The Health Department statement says that since Free Hot Soup promotes its picnics on social media and presents an open invitation, “they are operating just like any temporary food service event or food establishment within the City, which are all required to have health permits and proper food safety training and to protect the people they serve from foodborne illnesses.”
Since the Nov. 4 dispute, subsequent picnics in parks, including Saturday’s, have gone off without incident. Neither city health officials nor police interrupted the meals.

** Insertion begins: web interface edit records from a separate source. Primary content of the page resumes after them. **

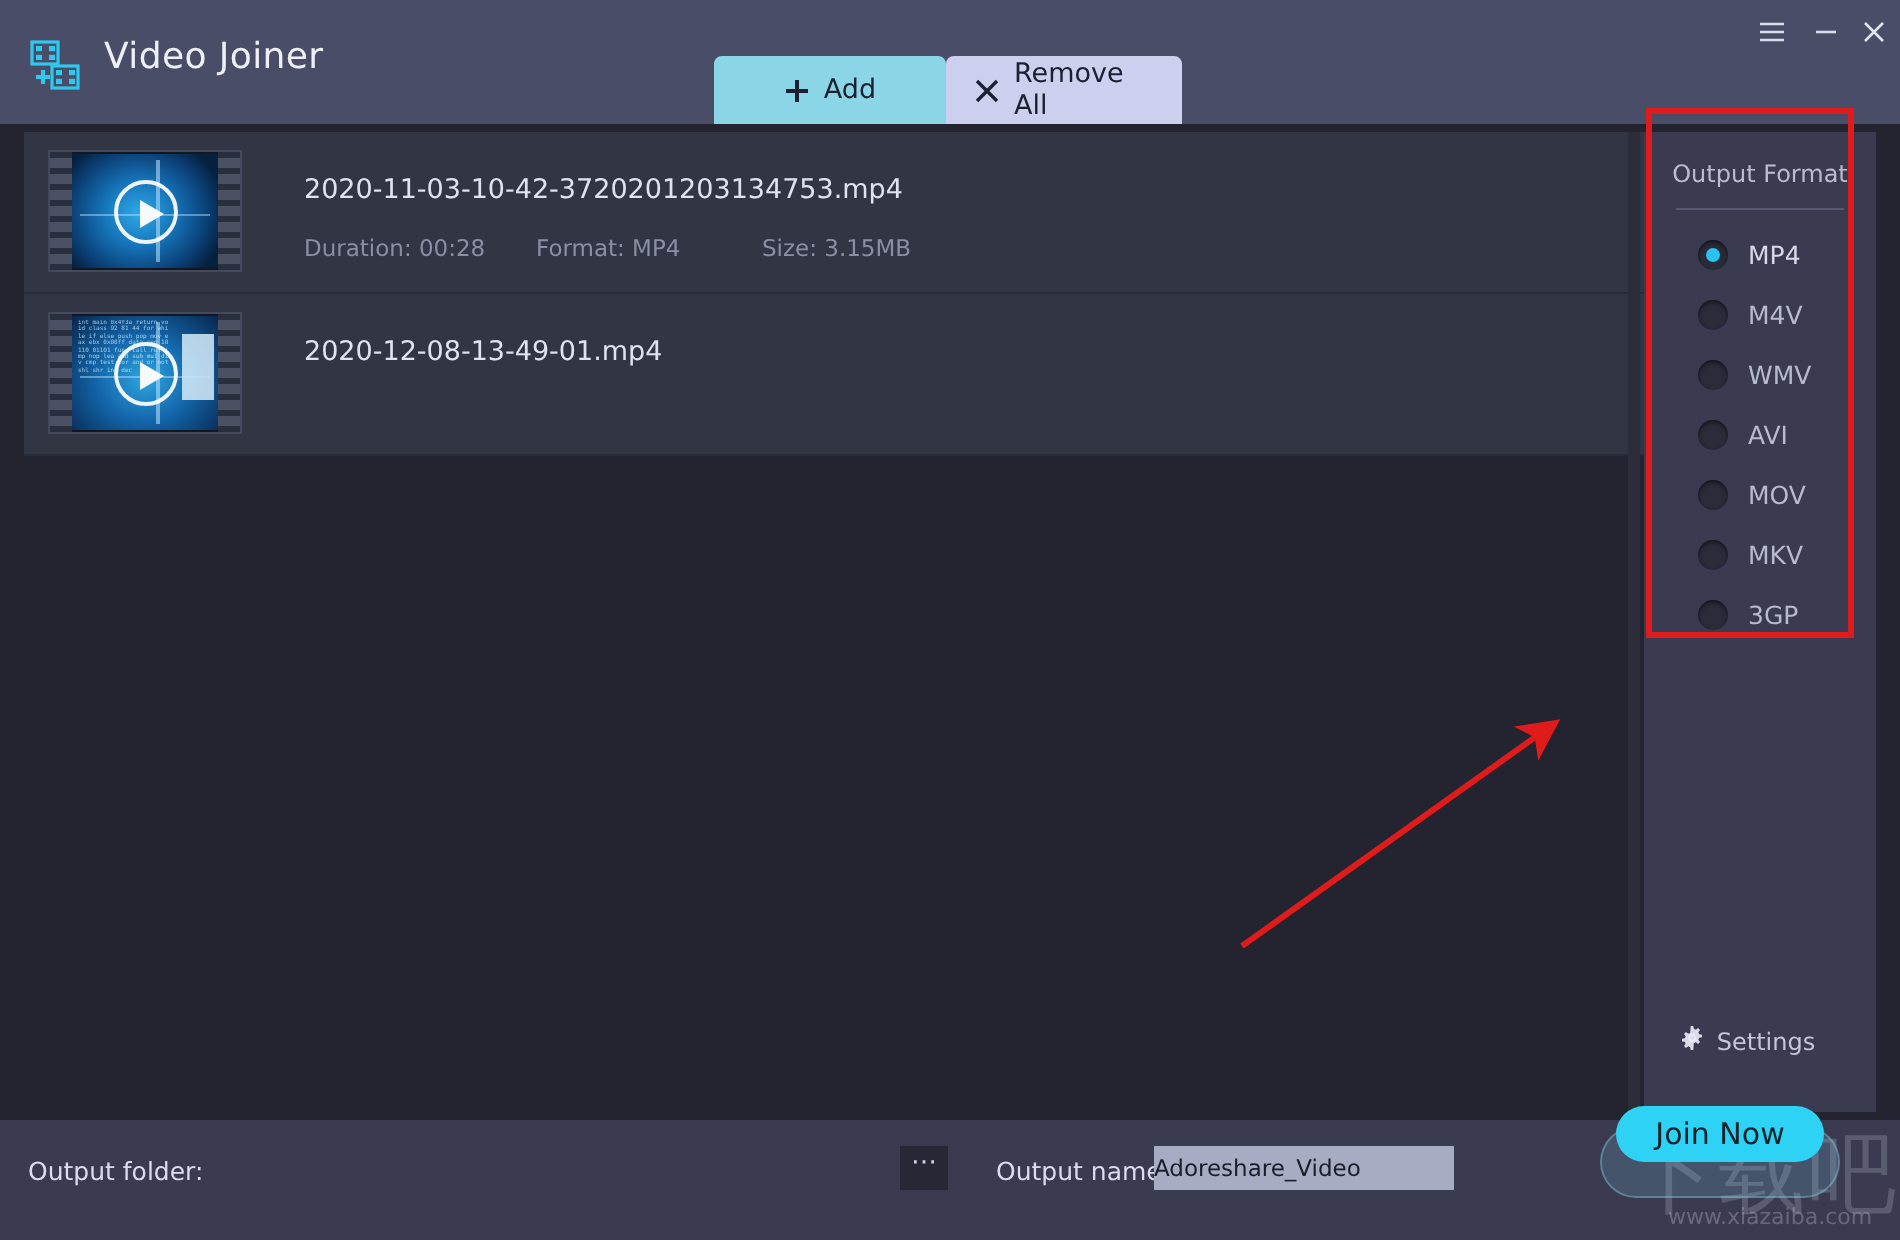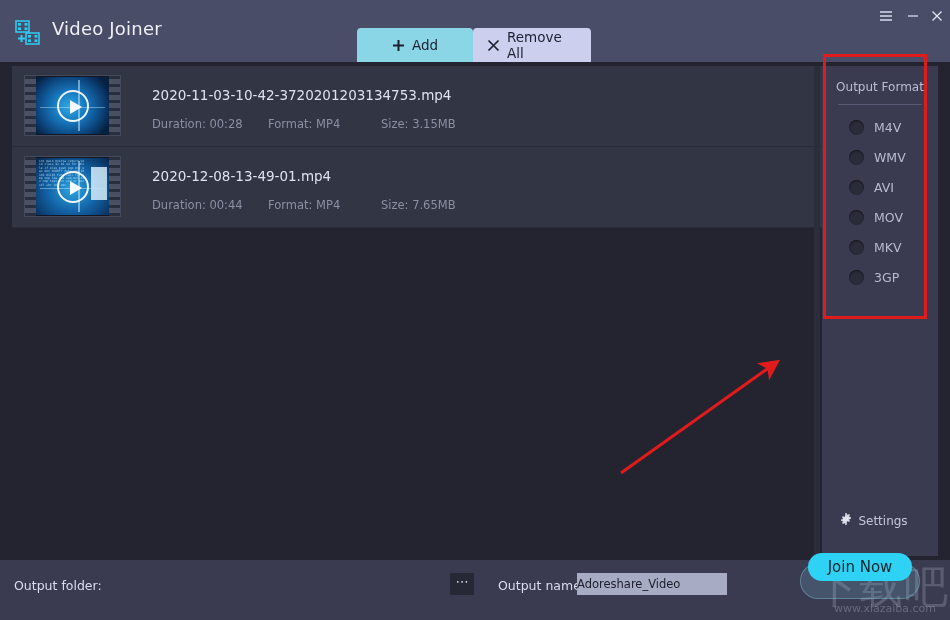--- a/index.html
+++ b/index.html
@@ -414,6 +414,10 @@
     <div id="fmt-rule"></div>
 
     <div id="fmt-list">
+      <div class="fmt-item sel">
+        <span class="radio"></span>
+        <span class="fmt-label">MP4</span>
+      </div>
       <div class="fmt-item">
         <span class="radio"></span>
         <span class="fmt-label">M4V</span>

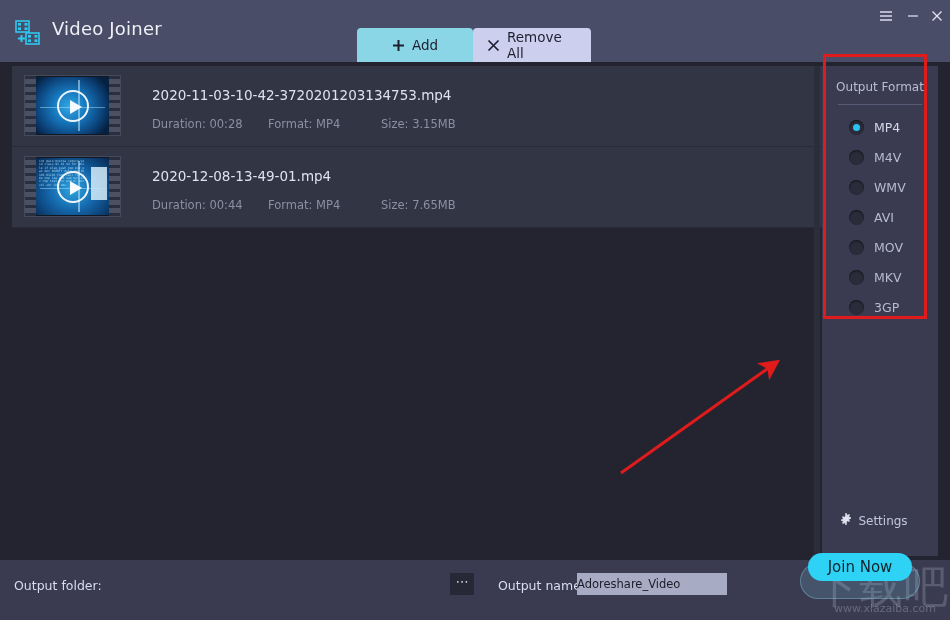--- a/index.html
+++ b/index.html
@@ -399,9 +399,6 @@
         <div class="play"></div>
       </div>
       <div class="fname">2020-12-08-13-49-01.mp4</div>
-      <div class="fmeta">
-        <span class="m-dur">Duration: 00:44</span><span class="m-fmt">Format: MP4</span><span>Size:  7.65MB</span>
-      </div>
     </div>
 
   </div>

Chris Hernandez, a city spokesman, said, “We believe that everyone deserves to have food that is prepared safe, even if you are homeless.” The health department has been working with members of Free Hot Soup, he said, and has noticed the group bringing more pre-packaged food and food prepared in commercial kitchens, rather that home cooked.
But on Saturday, volunteers brought bags of homemade pork sandwiches and coolers full of other home-cooked meals. They said they don’t intend to stop.
“I’m blessed, so I feel like blessing others,” said Sharon Emert, who worked for 20 years with the International Brotherhood of Boilermakers in Kansas City. “This is my way of giving back.”
Saturday’s picnic was larger than previous events because volunteers came from around the area in a call to protest, said Nellie McCool of Merriam, who helped start Free Hot Soup. She said that last month health department officials infringed on their right to assemble and to share a meal with friends and strangers.
On Friday, the group on its Facebook page invited volunteers to an hour of training in non-violent civil disobedience.
“By popular request, we would like to offer an opportunity to become educated and informed in the proper response to authorities, while still remaining firm and grounded in our federal rights as private citizens,” the invitation said. “It is important to use this moment to reflect on how to continue building on the beautiful work already happening, and to prepare for when/if the Health Department paid Free Hot Soup another visit.”
On Saturday the group was joined by a representative from the American Civil Liberties Union, just in case inspectors came to confiscate their food again.
Felix Martinez, who used to live in Davis Park and has been eating meals with Free Hot Soup for more than a year, said he was at the park the day the Health Department took away the food.
“These people come out here to feed people,” he said. “For a lot of people, this is all they eat. It made me sad. I cried.”